Today, minibuses ferry curious visitors to the site. Immediately apparent is the stillness and loneliness of the valley. One can almost feel the presence of the former residents. Small, grey stone houses and chapels with faded white roofs are sprinkled over the hillsides against the backdrop of a large dark mountain. The houses are typically Greek and one can easily forget you are in Turkey as the architecture is more like that of the Greek Isles. The village was laid out so that no houses obstructed the view of the others and all looked down on the huge valley with the two churches marking the centre of the habitation. One doesn’t expect a ghost town to be of this size, nor laid out over such an area. Walking through the town you pass side streets with empty shops, windows long since broken or looted, where shop keepers must have once bartered, bought and sold their goods and housewives argued over the price of bread or olives. Old street signs in Greek and in Turkish hang lazily fading in the strong sunlight and small chapels, doors long since missing, stripped of their religious tokens and now with bare walls showing only glimpses of the frescoes that once adorned them.
In the main square of the village are the two cathedrals which tower over everything else in the vicinity. Inside it had been stripped of its splendour, partly by the departing Greeks and partly by the Turkish looters that roamed the village after the Greeks left.
The interior walls glow a pale blue in the dappled sunlight of a Turkish summer. Some of the wall paintings that were out of reach can still be seen as can a damaged mosaic in the entrance with its tiles scattered across the floor. The windows are long since destroyed allowing birds to roost amongst its beams.
The houses that remain have lost their roofs, rotted over the decades but the more permanent conveniences of home life are still visible, cisterns for the collection and storage of water and clay ovens still dot the village.
Yet there is hope for the future for a friendship program between Turkey and Greece has led to a joint project to restore the cathedrals and houses to a hint of their former glory. It may not be too long before chatter and laughter is heard in the village.

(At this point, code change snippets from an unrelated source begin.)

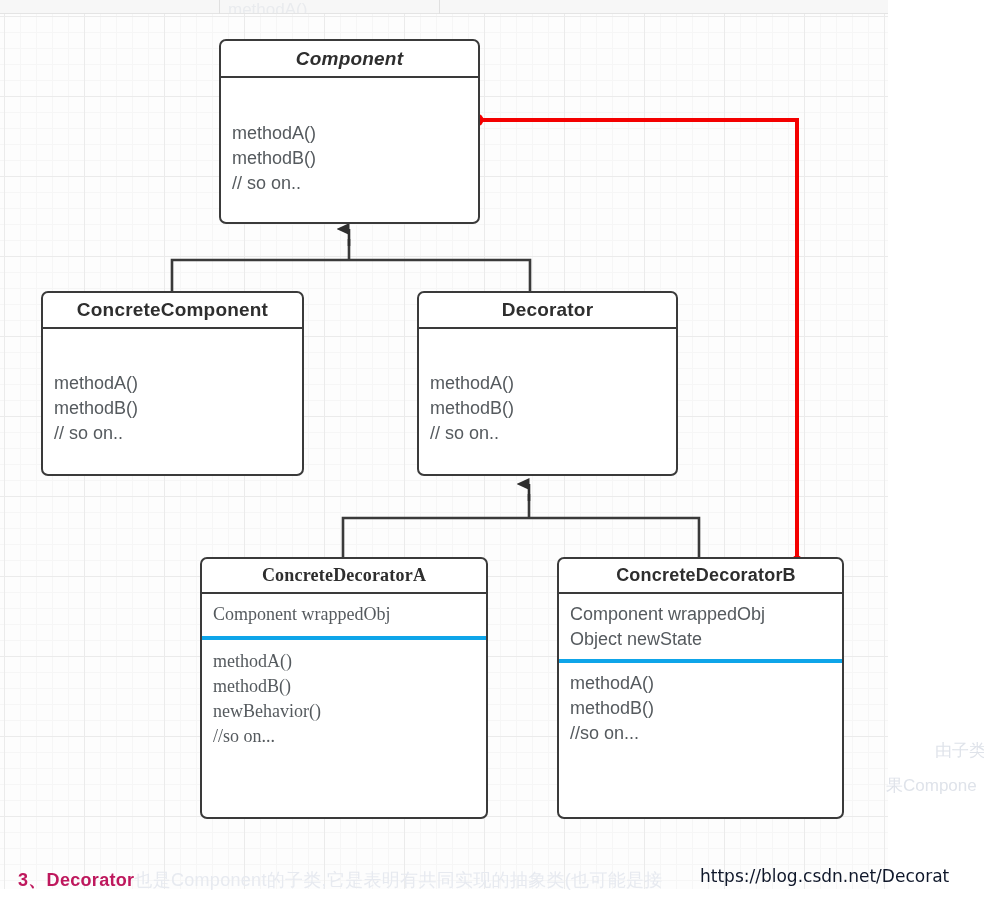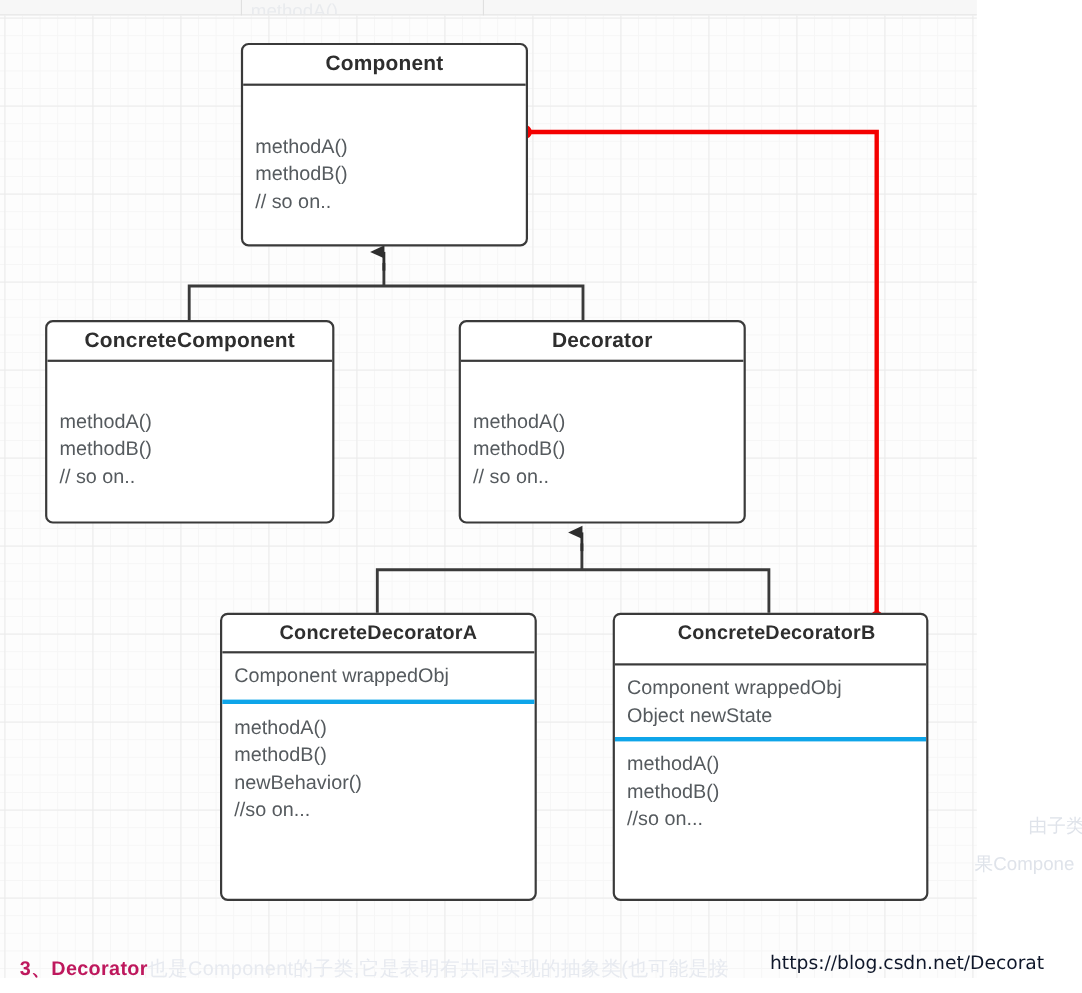"Component" #box-component .uml-title { font-style: none -> italic }
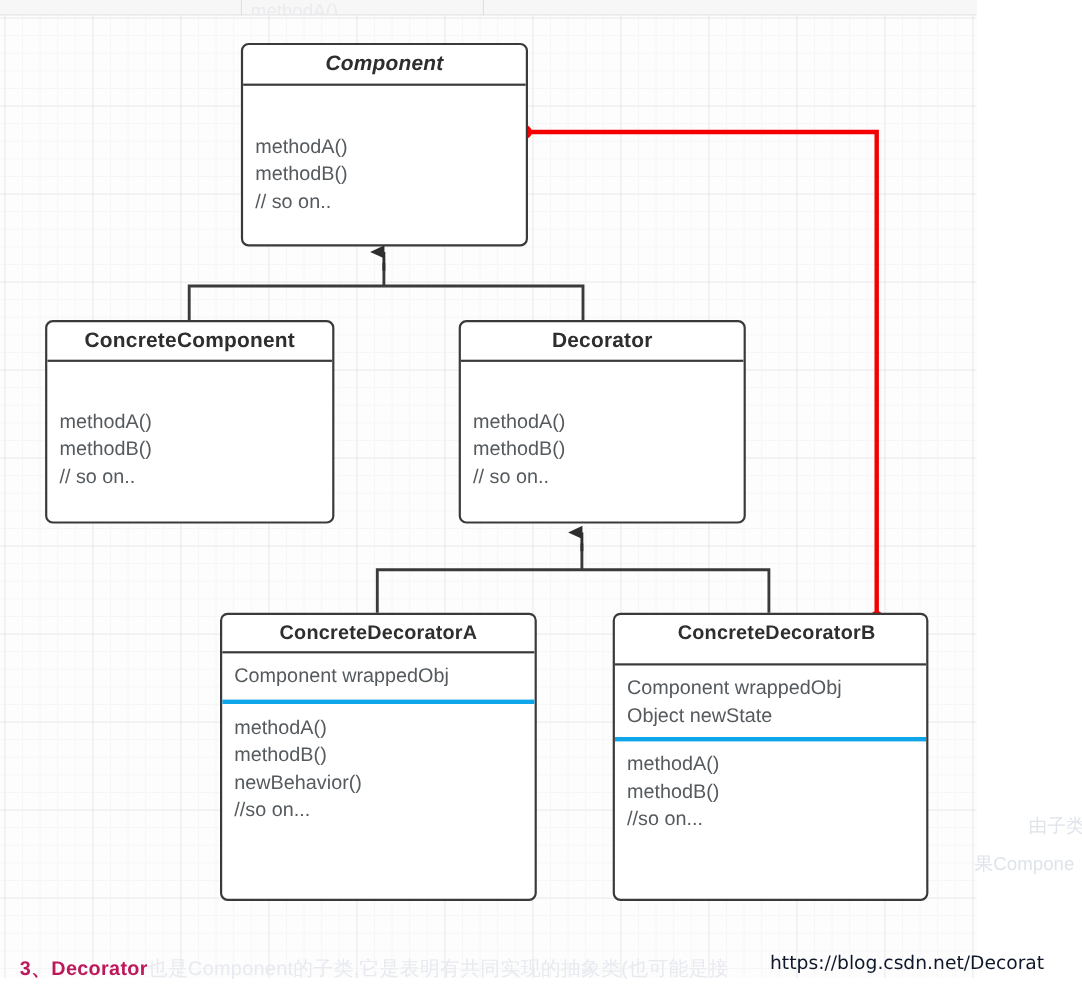"ConcreteDecoratorA" #box-cda { font-family: none -> Liberation Serif, serif }
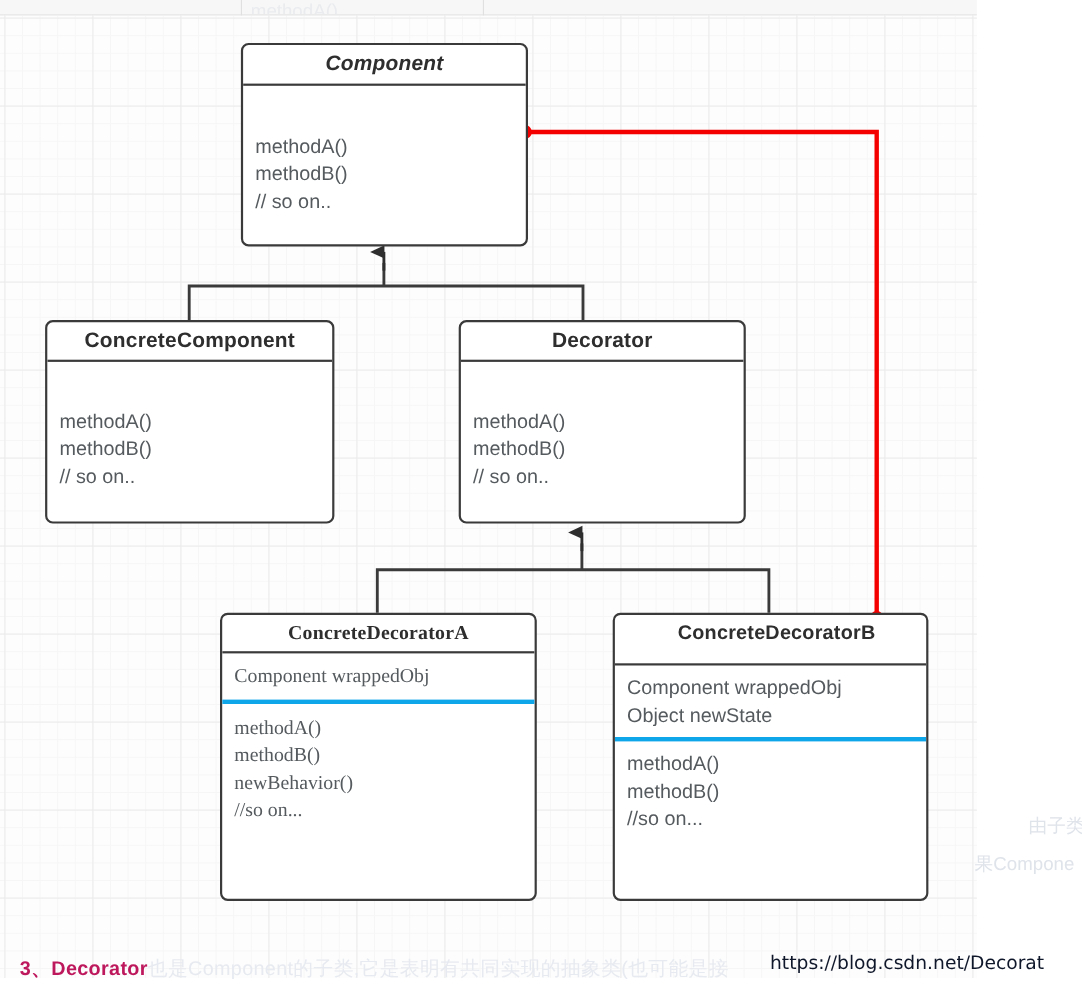"ConcreteDecoratorB" #box-cdb .uml-title { height: 46px -> 35px }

Descendants of the former inhabitants of the village still visit to discover a little of their family’s past but their presence lessens each year as memories and old villagers die.

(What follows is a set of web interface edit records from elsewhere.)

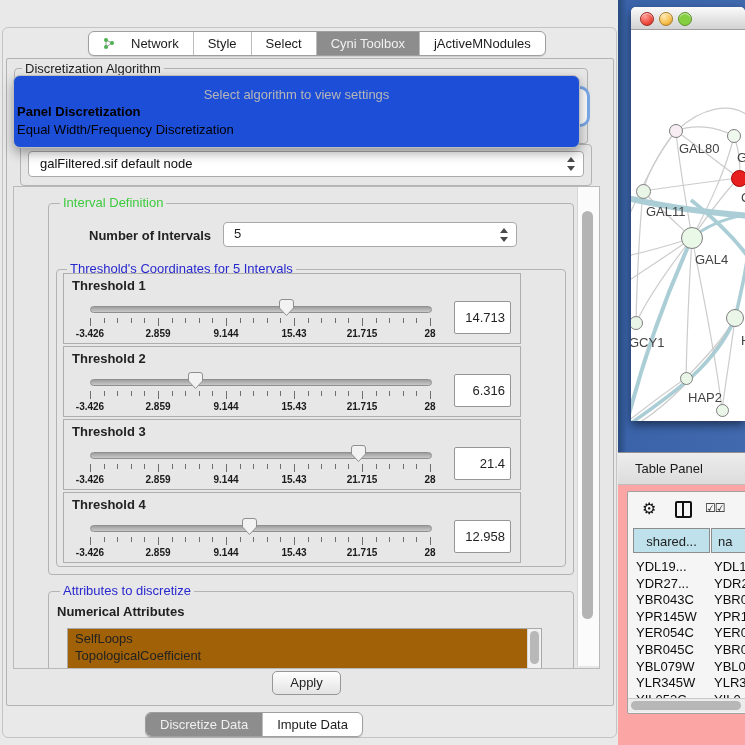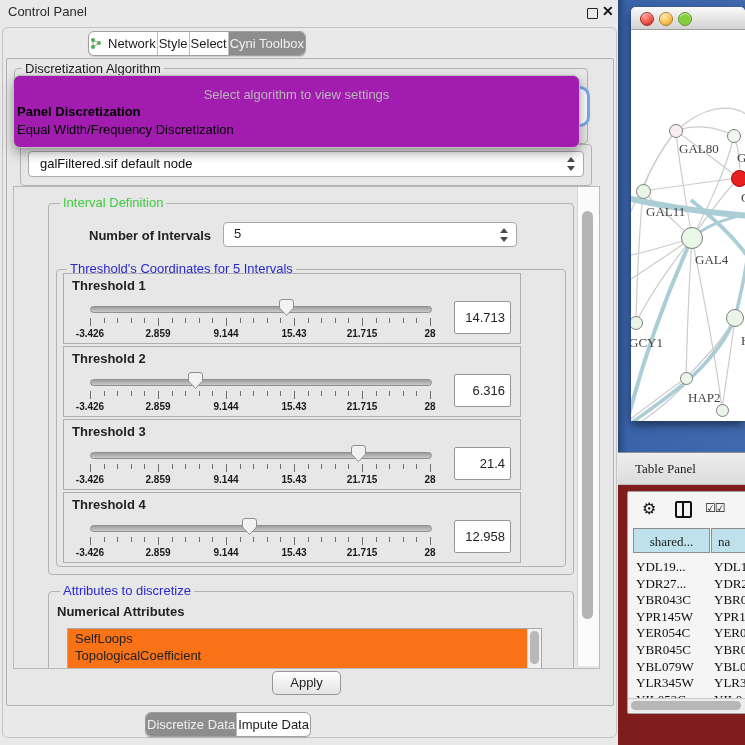"Control Panel" div.abs { html: <div> <span>Control Panel</span> <div></div> <span>✕</span> </div> -> none }
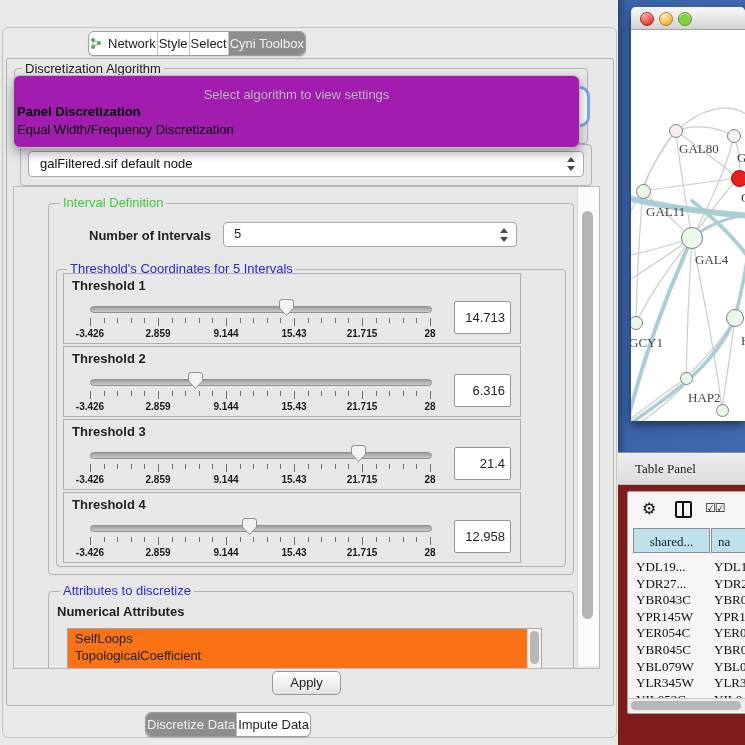"Network" .seg { gap: 5px -> 15px; padding: 0 1px -> 0 14px }
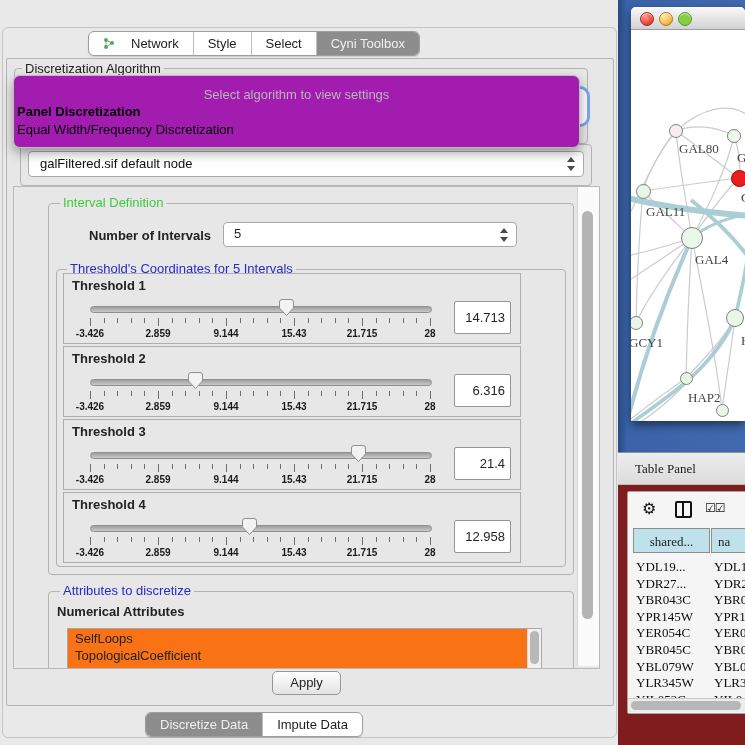"jActiveMNodules" div.seg { html: none -> <div> <span>jActiveMNodules</span> </div> }
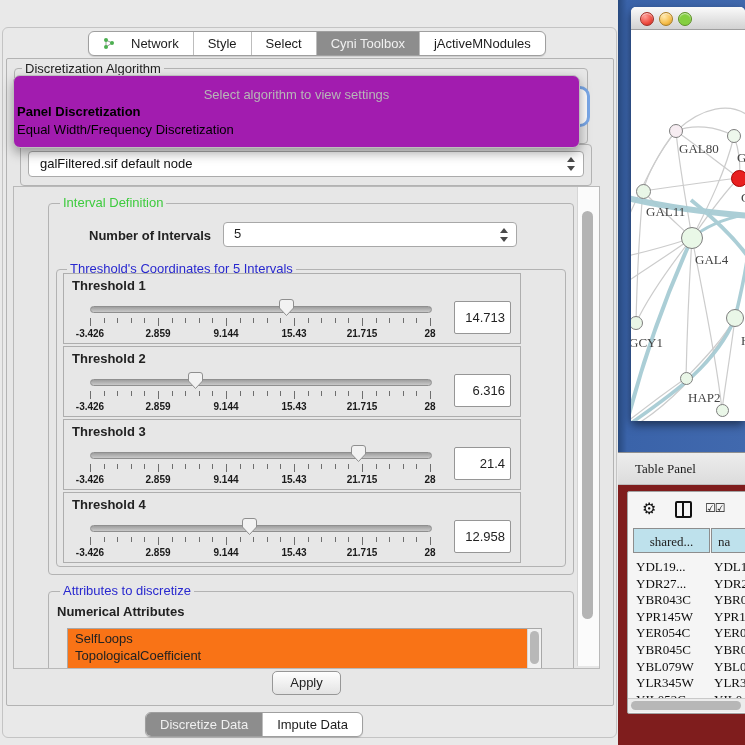"Select algorithm to view settings" #dropdown { background: #a21caf -> #1d4ed8 }
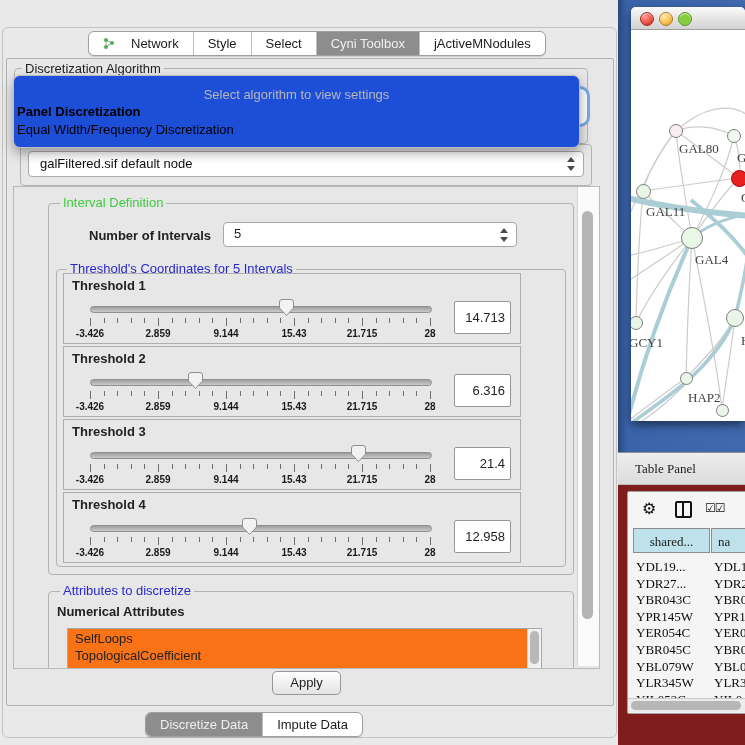"GAL80" #rp { background: #7f1d1d -> #fca5a5; font-family: Liberation Serif, serif -> none }
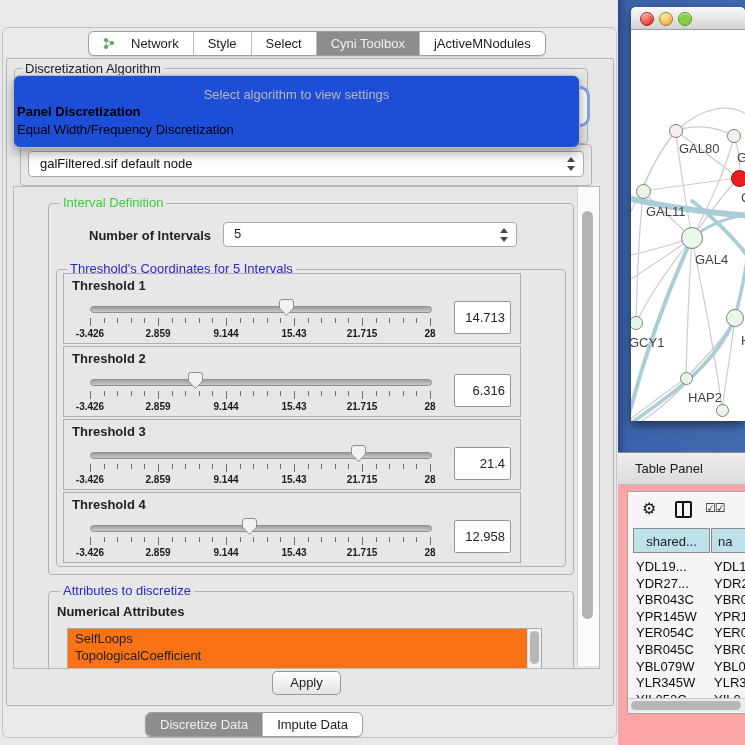"SelfLoops" #attr-list { background: #f97316 -> #a16207 }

||A well written piece, thanks for that; however a few factual innacuracies. The population was approximatly 10% of that stated, there being only about 500 houses [Check Google earth] The Greek name of the town was Levissi, Karmylassos was the name of the Lycian city some 2,000 years earlier. Cathedrals = Churches. Finally the mask hanging on a wall is a piece of modern tourist trash.
||Thank you for your input and comments John, we always welcome comments and any corrections to information that may be factually incorrect.